An example of such a problem is the dynamic partial sum problem.^[1]^[2]

History

Andrew Yao's 1981 paper "Should Tables Be Sorted?"^[3] is considered as the introduction of the cell-probe model. Yao used it to give a minimum number of memory cell "probes" or accesses necessary to determine whether a given query datum exists within a table stored in memory. In 1989, Fredman and Saks initiated the study of cell probe lower bounds for dynamic data-structure problems (i.e., involving updates and queries), and introduced the notation CPROBE(b) for the cell-probe model assuming that a memory cell (word) consists of b bits.^[4]

Notable results

Searching Tables

Yao^[3] considered a static data-structure problem where one has to build a data structure ("table") to represent a set $S$ of $n$ elements out of $1,\dots ,m$ . The query parameter is a number $x\leq m$ and the query has to report whether $x$ is in the table. A crucial requirement is that the table consist of exactly $n$ entries, where each entry is an integer between $1$ and $m$ . Yao showed that as long as the table size is bounded independently of $m$ and $m$ is large enough, a query must perform $\lceil \log(n+1)\rceil$ probes in the worst case.

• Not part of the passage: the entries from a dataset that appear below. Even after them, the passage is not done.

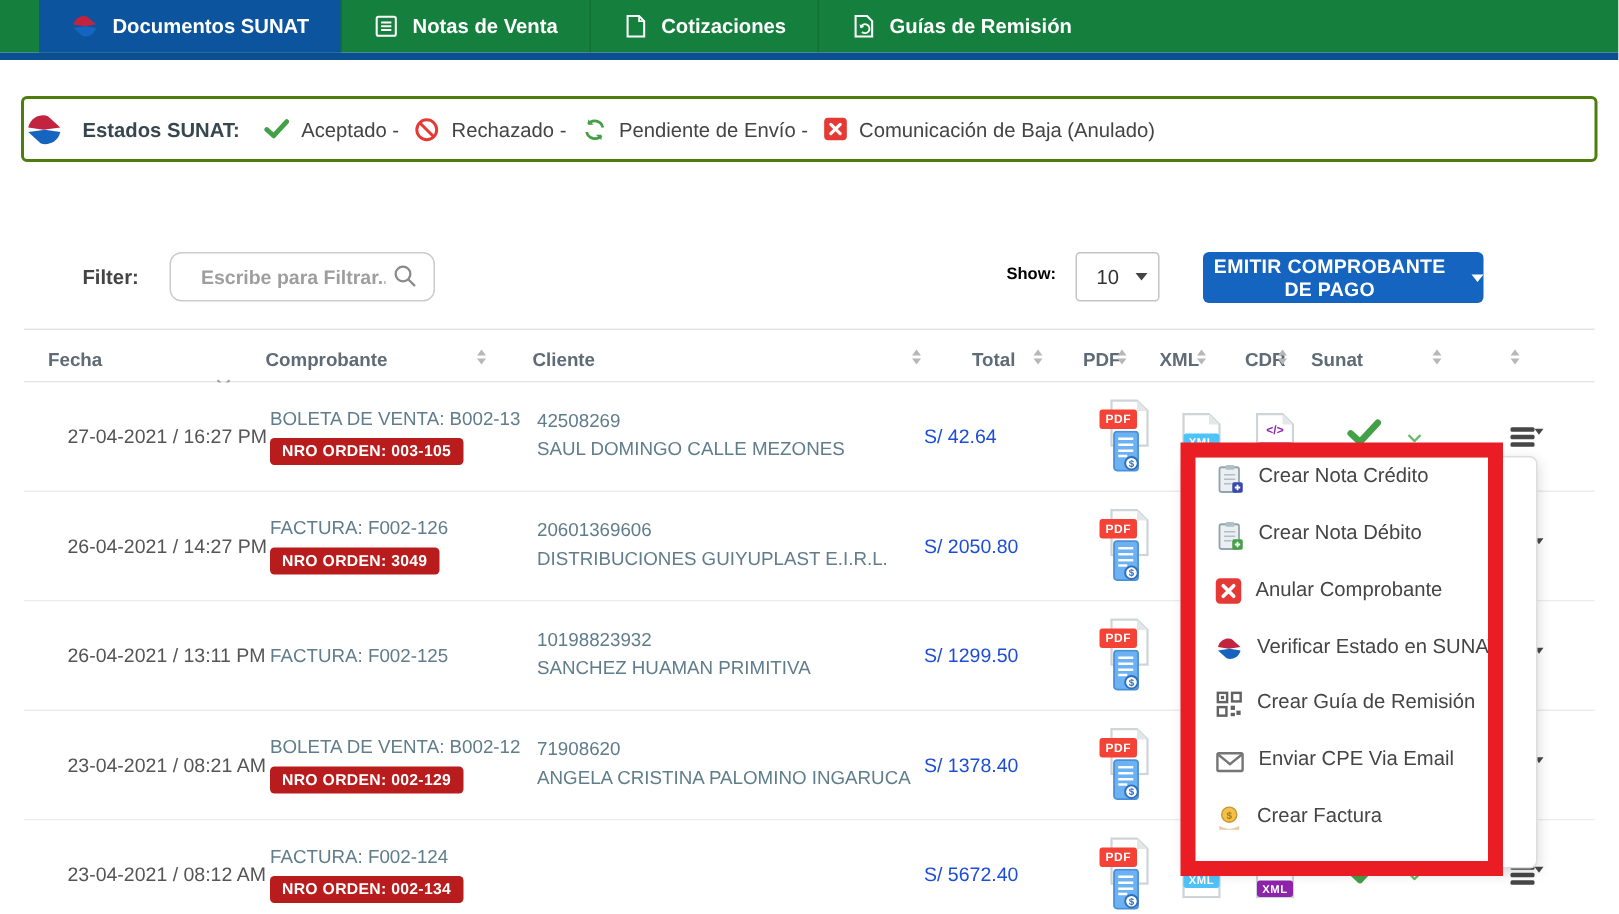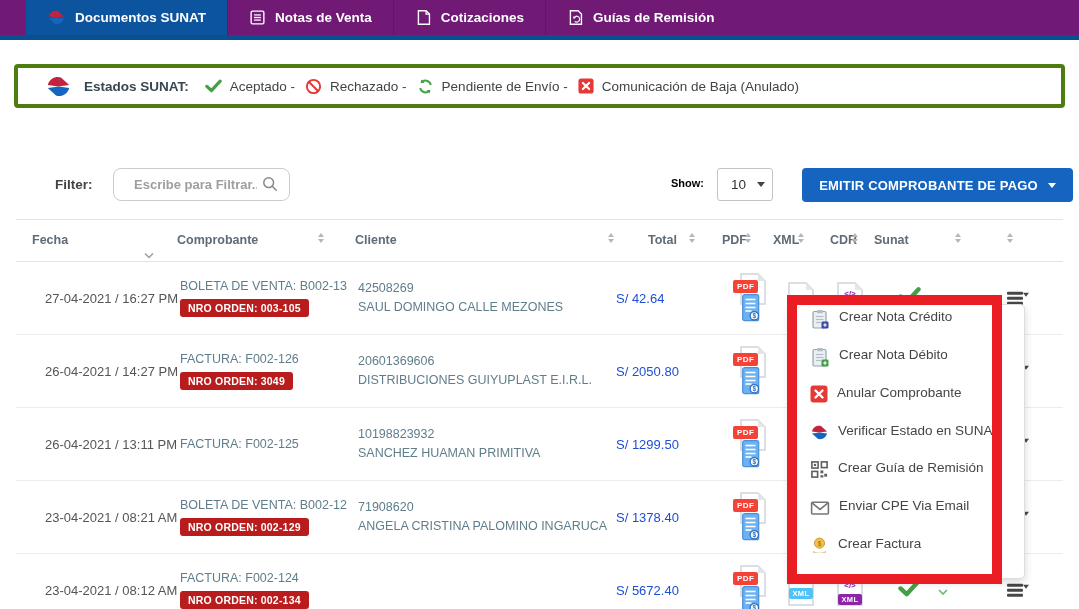"Documentos SUNAT" .topbar { background: #701a75 -> #15803d }
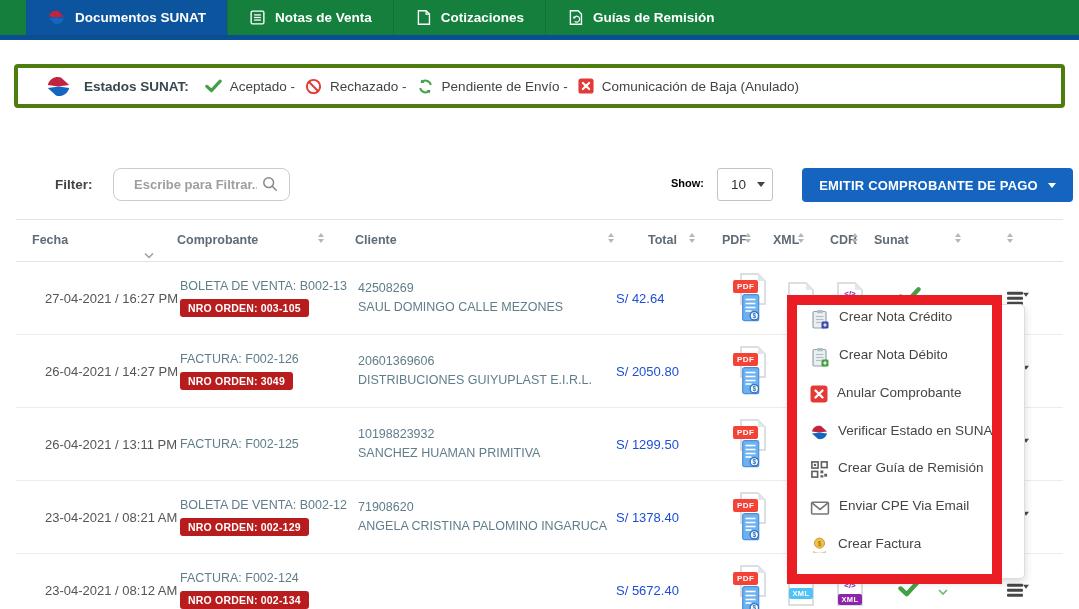"Estados SUNAT:" .status-card { border: 4px solid #4d7c0f -> 2px solid #4d7c0f; padding-left: 27px -> none }
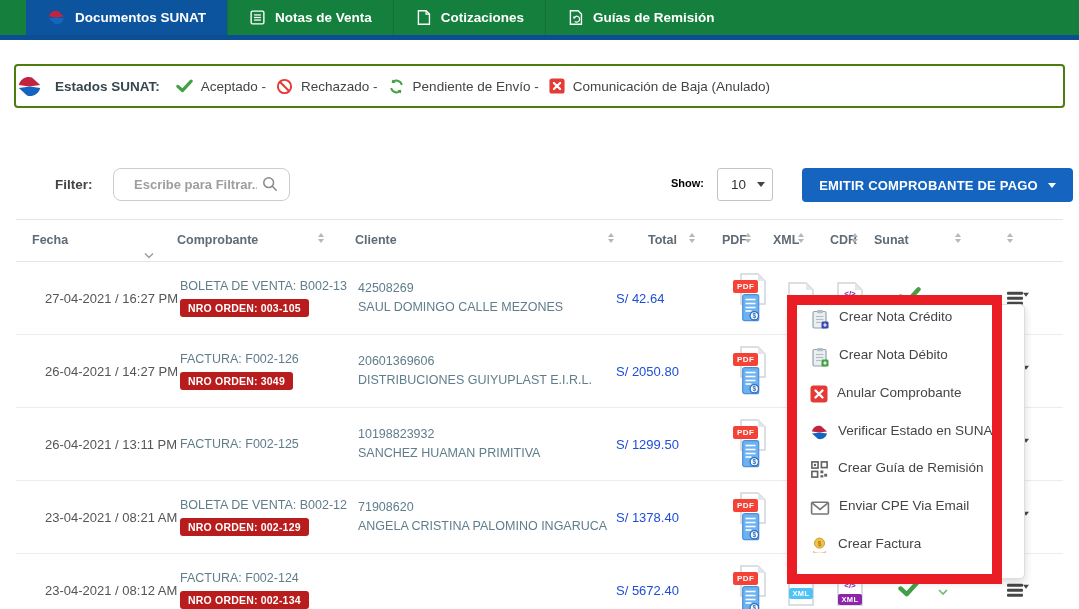"EMITIR COMPROBANTE DE PAGO" .emit-btn { width: 271px -> 187px }
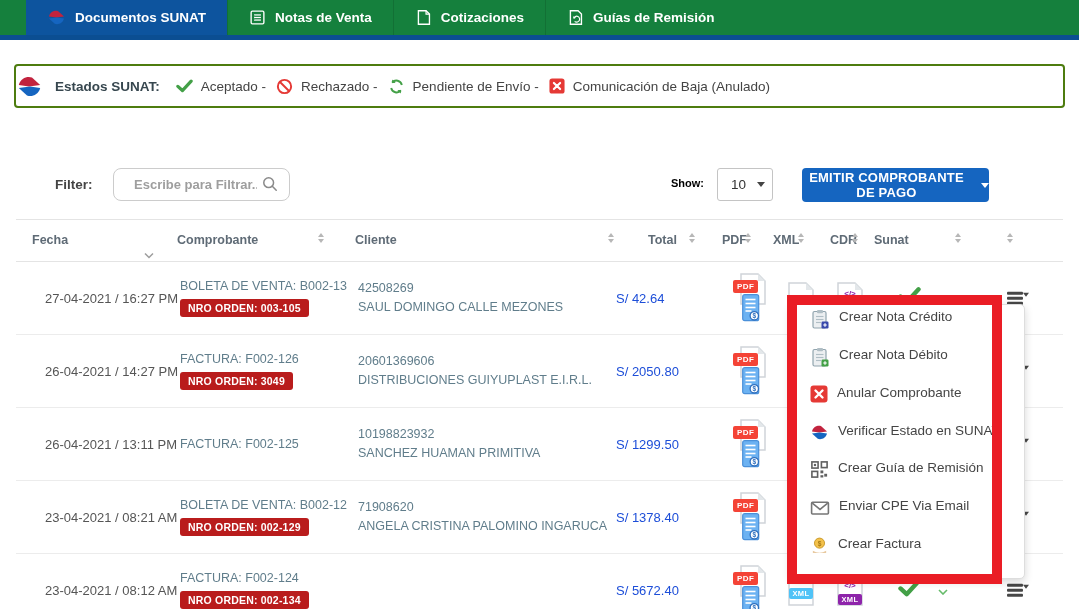"Fecha" .thead { height: 43px -> 36px }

This shows that a sorted table together with binary search for queries is an optimal scheme, in this restricted setting.

It is worth noting that in the same paper, Yao^[3] also showed, that if the problem is relaxed to allow the data structure to store $n+1$ entries, then the queries can be performed using only two probes.^{[note 1]} This upper bound, similarly to the lower bound described above, also requires $m$ to be sufficiently large, as a function of $n$ . Remarkably, this upper bound uses only one additional table entry than the setting for which the lower bound applies.

Dynamic Partial Sums

The dynamic partial sum problem defines two operations Update $(k,v)$ which sets the value in an array $A$ at index $k$ to be $v$ , and Sum $(k)$ which returns the sum of the values in $A$ at indices 0 through $k$ . A naïve implementation would take $O(1)$ time for Update and $O(n)$ time for Sum.^[5]

Instead, values can be stored as leaves in a tree whose inner nodes store the sum over the subtree rooted at that node. In this structure Update requires $O(\log n)$ time to update each node in the leaf to root path, and Sum similarly requires $O(\log n)$ time to traverse the tree from leaf to root summing the values of all subtrees left of the query index.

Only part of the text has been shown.